None of it was done the way it was supposed to be done. I sold 3.5 million dollars worth of my art outside the gallery system. I bartered a mosaic to a bank as the down payment on my first house and studio. When I wanted to know something, I found a way to learn it. A great deal of what I do shouldn’t work. I know this because everyone says so, usually in considerable detail. I learned to listen for the hole in the argument — to come at the problem sideways, inverse, from an unexpected direction, to rephrase the question until it has a different answer. The universe changes whether you direct it or not. Art is the act of directing it. That requires attention, intention, and a willingness to suspend disbelief long enough to coax something into being that has never existed before.
The Museum of Mosaic Environments is the largest act of that coaxing I have undertaken. Mosaic is one of the oldest media in human history — present at the foundation of every major civilization, technically demanding, visually extraordinary, five thousand years of continuous human practice. It has never had a dedicated fine art institution. The reason is not that the work doesn’t merit one. The reason is that the hierarchies that determine what merits an institution were built by people who were not looking at mosaic when they built them.
I am looking at mosaic. I have been looking at it for thirty years. And I am building the institution.

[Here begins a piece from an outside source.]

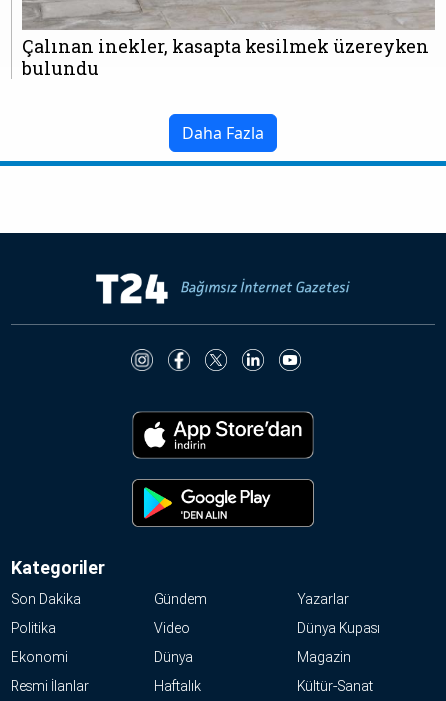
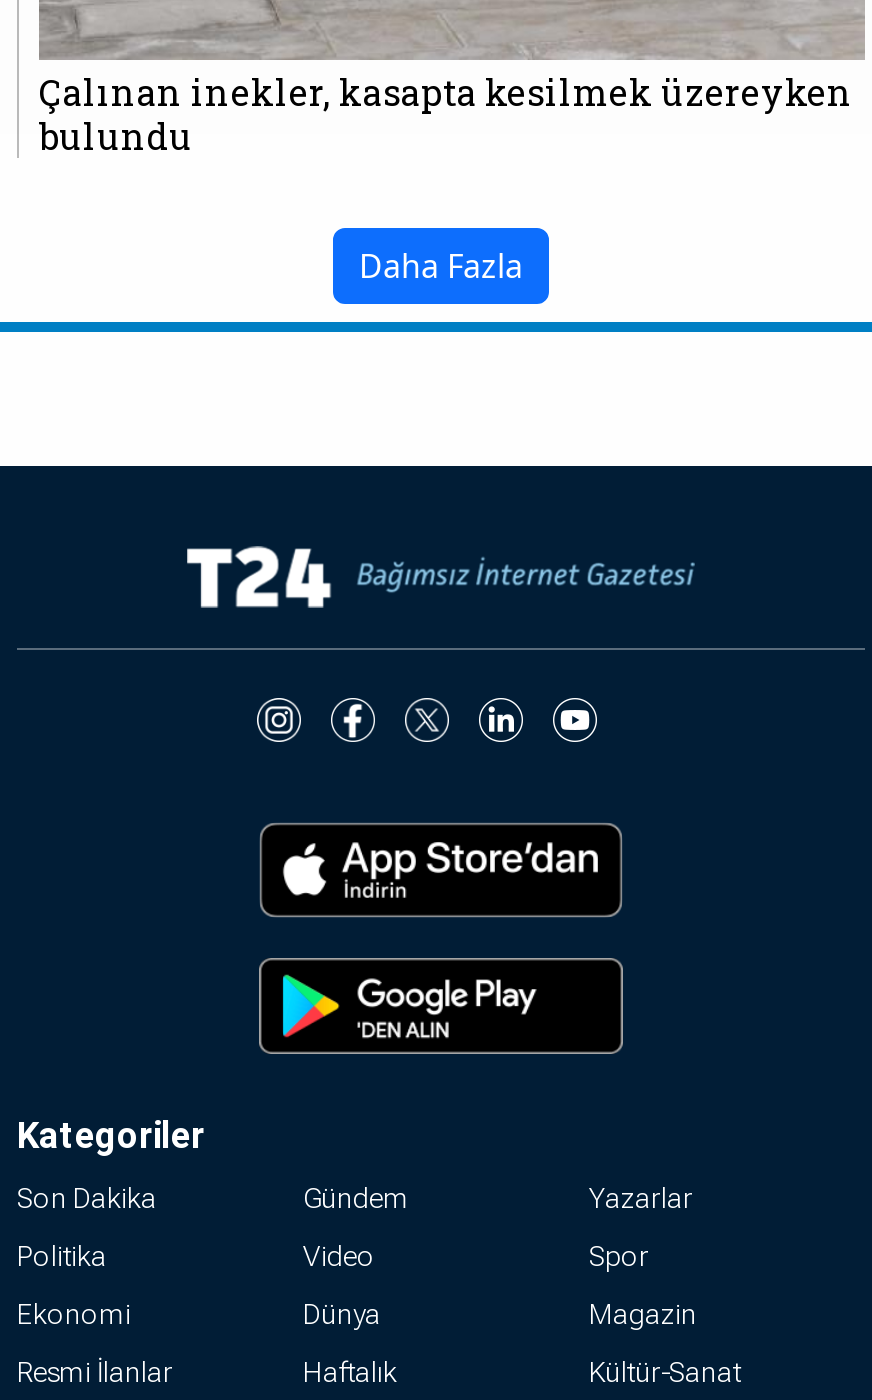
- Dünya Kupası
+ Spor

The arc of my arts practice is a fugue. The method is the main theme, the materials are the voices, the subject matter carries the counterpoints, the final section, the stretto, is the Museum of Mosaic Environments, in which all the voices overlap.
The museum ties together everything I have been doing since the beginning — making art and curating it, teaching, building community, finding ways to sustain a practice without compromising the work or myself, telling stories, leading by example. It is not a departure from the work. It is where the work was always going.